Em uma entrevista ao jornal O Estado de São Paulo (30/12/2007), o general Agnaldo Del Nero Augusto admitiu que o Exército brasileiro prendeu militantes montoneros e de outras organizações de esquerda latino-americanas e os entregou aos militares argentinos. “A gente não matava. Prendia e entregava. Não há crime nisso”, justificou na época o general. Humildade dele. Além de prender e entregar, os militares brasileiros também torturavam e treinavam oficiais de outros países a torturar. Em um dos documentos divulgados no Paraguai, um militar brasileiro diz a Pinochet para enviar pessoas para se formarem em repressão no Brasil, em um centro de tortura localizado em Manaus.
Durante a ditadura, o Brasil sustentou política e materialmente governos que torturaram e assassinaram milhares de pessoas. Esconder essa conexão é fundamental para a Folha afirmar a suposta existência de uma “ditabranda” no Brasil. A ditadura brasileira não teve nada de branda. Ao contrário, ela foi um elemento articulador, política e logisticamente, de outros regimes autoritários alinhados com os EUA durante a guerra fria. O editorial da Folha faz eco às palavras do general Del Nero: “a gente só apoiava e financiava a ditadura; não há crime nisso”.
Não é coincidência, pois, que o mesmo jornal faça oposição ferrenha aos governos latino-americanos que, a partir do início dos anos 2000, levaram o continente para outros rumos. Governos eleitos no Brasil, na Venezuela, na Bolívia, na Argentina, no Paraguai e no Uruguai passam a ser alvos de uma sistemática oposição midiática que, muitas vezes, substitui a própria oposição partidária.

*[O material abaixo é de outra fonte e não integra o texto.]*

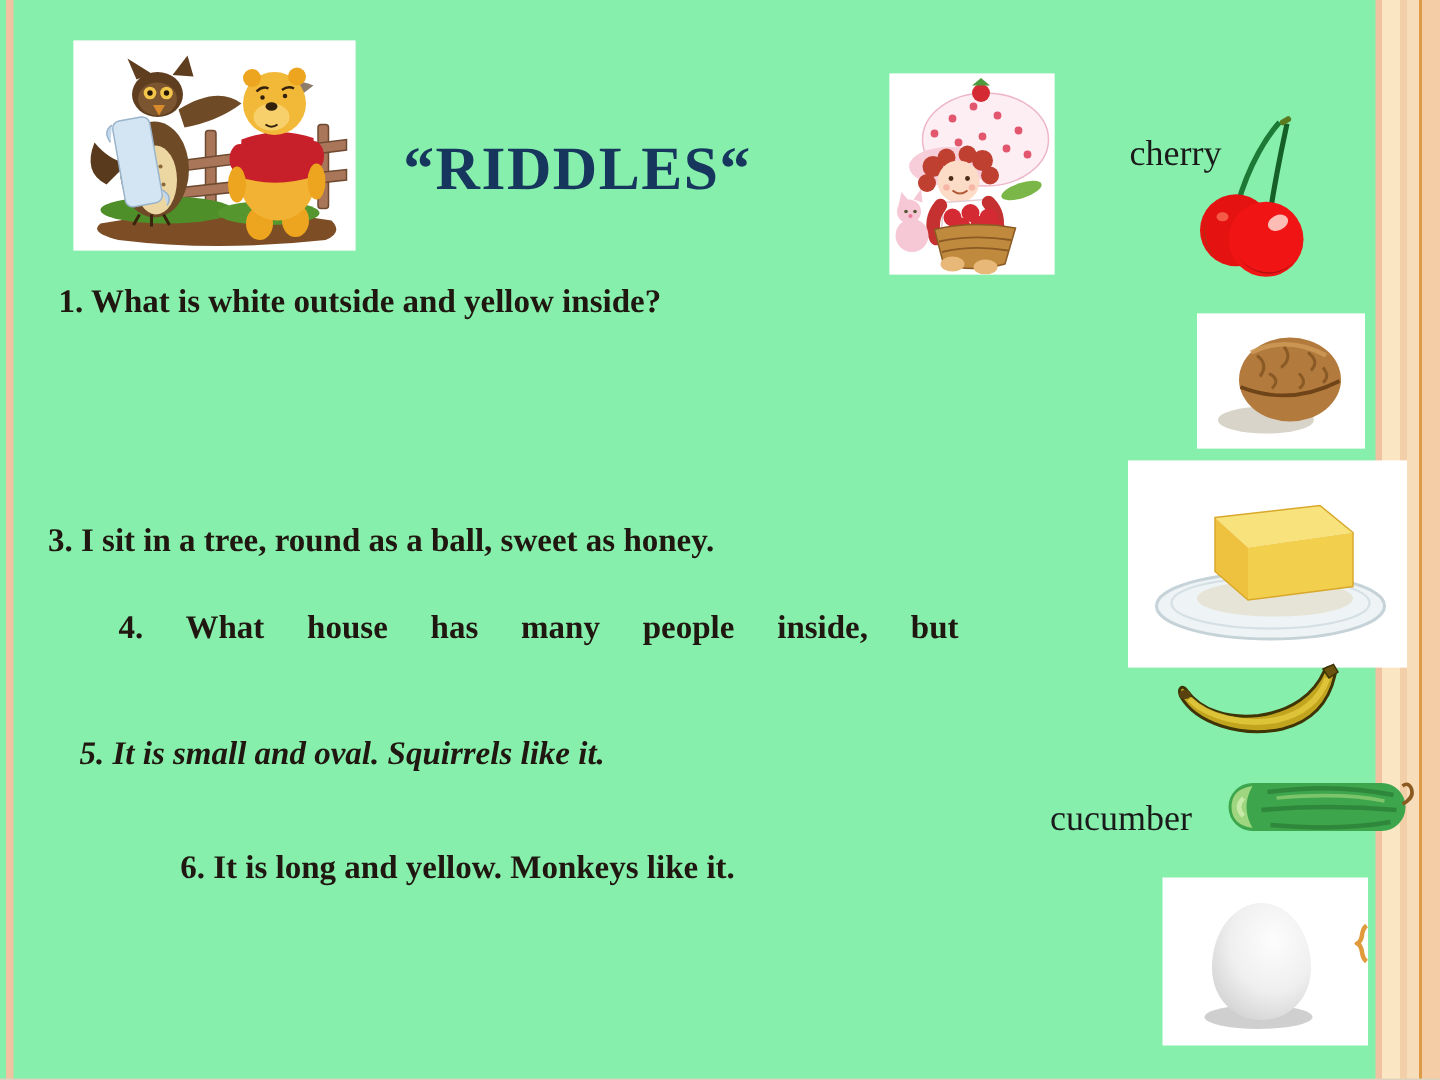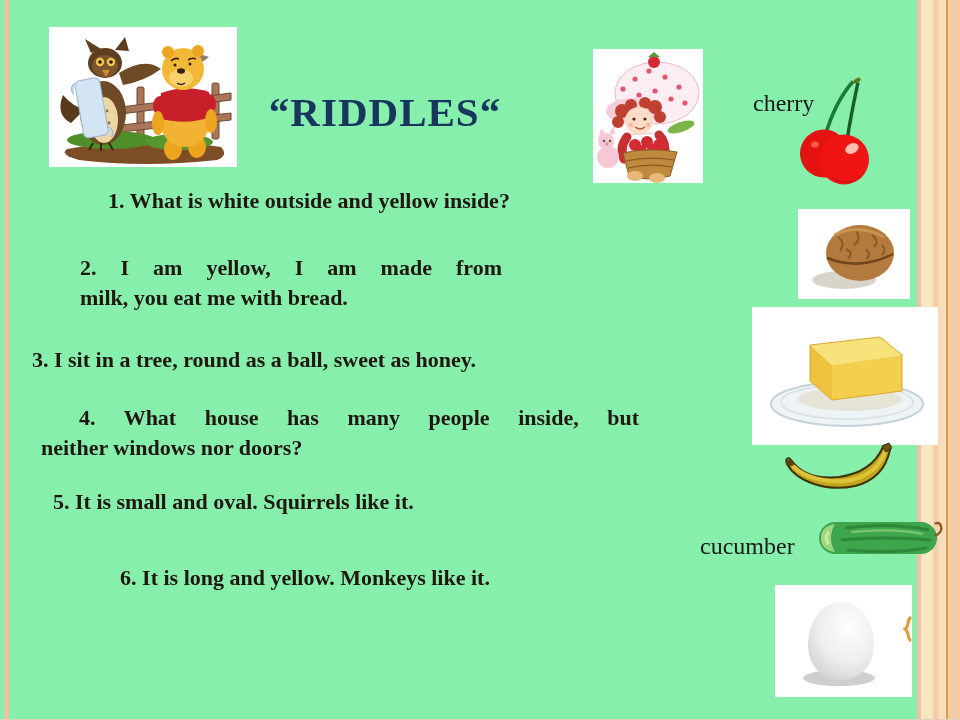--- a/index.html
+++ b/index.html
@@ -29,27 +29,27 @@
   .floatimg svg{display:block;width:100%;height:100%;}
 
   .title{
     position:absolute;left:245px;top:88px;width:280px;
     font-size:41px;font-weight:bold;color:#17365d;text-align:center;
     letter-spacing:1px;white-space:nowrap;
   }
   .riddle{
     position:absolute;color:#201710;font-weight:bold;font-size:22px;line-height:30px;
   }
-  .r1{left:39px;top:186px;width:540px;text-align:center;}
+  .r1{left:39px;top:186px;width:540px;}
   .r2{left:80px;top:253px;width:422px;}
   .r2 .l0{text-align:justify;text-align-last:justify;}
   .r3{left:32px;top:345px;width:620px;}
   .r4{left:41px;top:403px;width:600px;}
   .r4 .l0{margin-left:38px;width:560px;text-align:justify;text-align-last:justify;}
-  .r5{left:53px;top:487px;width:520px;}
+  .r5{left:53px;top:487px;width:520px;font-style:italic;}
   .r6{left:45px;top:563px;width:520px;text-align:center;}
 
   .pic-label{
     position:absolute;color:#1a1a1a;font-size:24px;font-weight:normal;white-space:nowrap;
   }
   .lbl-cherry{left:753px;top:90px;}
   .lbl-cucumber{left:700px;top:533px;}
 
   .box-pooh{left:49px;top:27px;width:188px;height:140px;}
   .box-shortcake{left:593px;top:49px;width:110px;height:134px;}
@@ -279,30 +279,25 @@
 
   <div class="floatimg img-brace">
     <svg viewBox="0 0 10 28">
       <path d="M8 2 C 3 6, 7 11, 2 14 C 7 17, 3 22, 8 26" stroke="#e09a3c" stroke-width="3" fill="none"></path>
     </svg>
   </div>
 
   <div class="riddle r1">
     <div class="l0">1. What is white outside and yellow inside?</div>
   </div>
-  <div class="riddle r2">
-    <div class="l0">2. I am yellow, I am made from</div>
-    <div class="l1">milk, you eat me with bread.</div>
-  </div>
   <div class="riddle r3">
     <div class="l0">3. I sit in a tree, round as a ball, sweet as honey.</div>
   </div>
   <div class="riddle r4">
     <div class="l0">4. What house has many people inside, but</div>
-    <div class="l1">neither windows nor doors?</div>
   </div>
   <div class="riddle r5">
     <div class="l0">5. It is small and oval. Squirrels like it.</div>
   </div>
   <div class="riddle r6">
     <div class="l0">6. It is long and yellow. Monkeys like it.</div>
   </div>
 
 </div>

A Folha acha a ditadura branda porque, no fundo, subordina a continuidade e o avanço da democracia a seus interesses particulares e a uma agenda ideológica particular, a saber, a da sacralização do lucro e do mercado privado. Uma grande parcela do empresariado brasileiro achou o mesmo em 64 e apoiou o golpe. Querer diminuir ou relativizar a crueldade e o caráter criminoso do que aconteceu no Brasil naquele período tem um duplo objetivo: esconder e mascarar a responsabilidade pelas escolhas feitas, e lembrar que a lógica que embalou o golpe segue viva na sociedade, com um discurso remodelado, mas pronto entrar em ação, caso a democracia torne-se demasiadamente democrática.
(*) Articulista da Carta Maioir.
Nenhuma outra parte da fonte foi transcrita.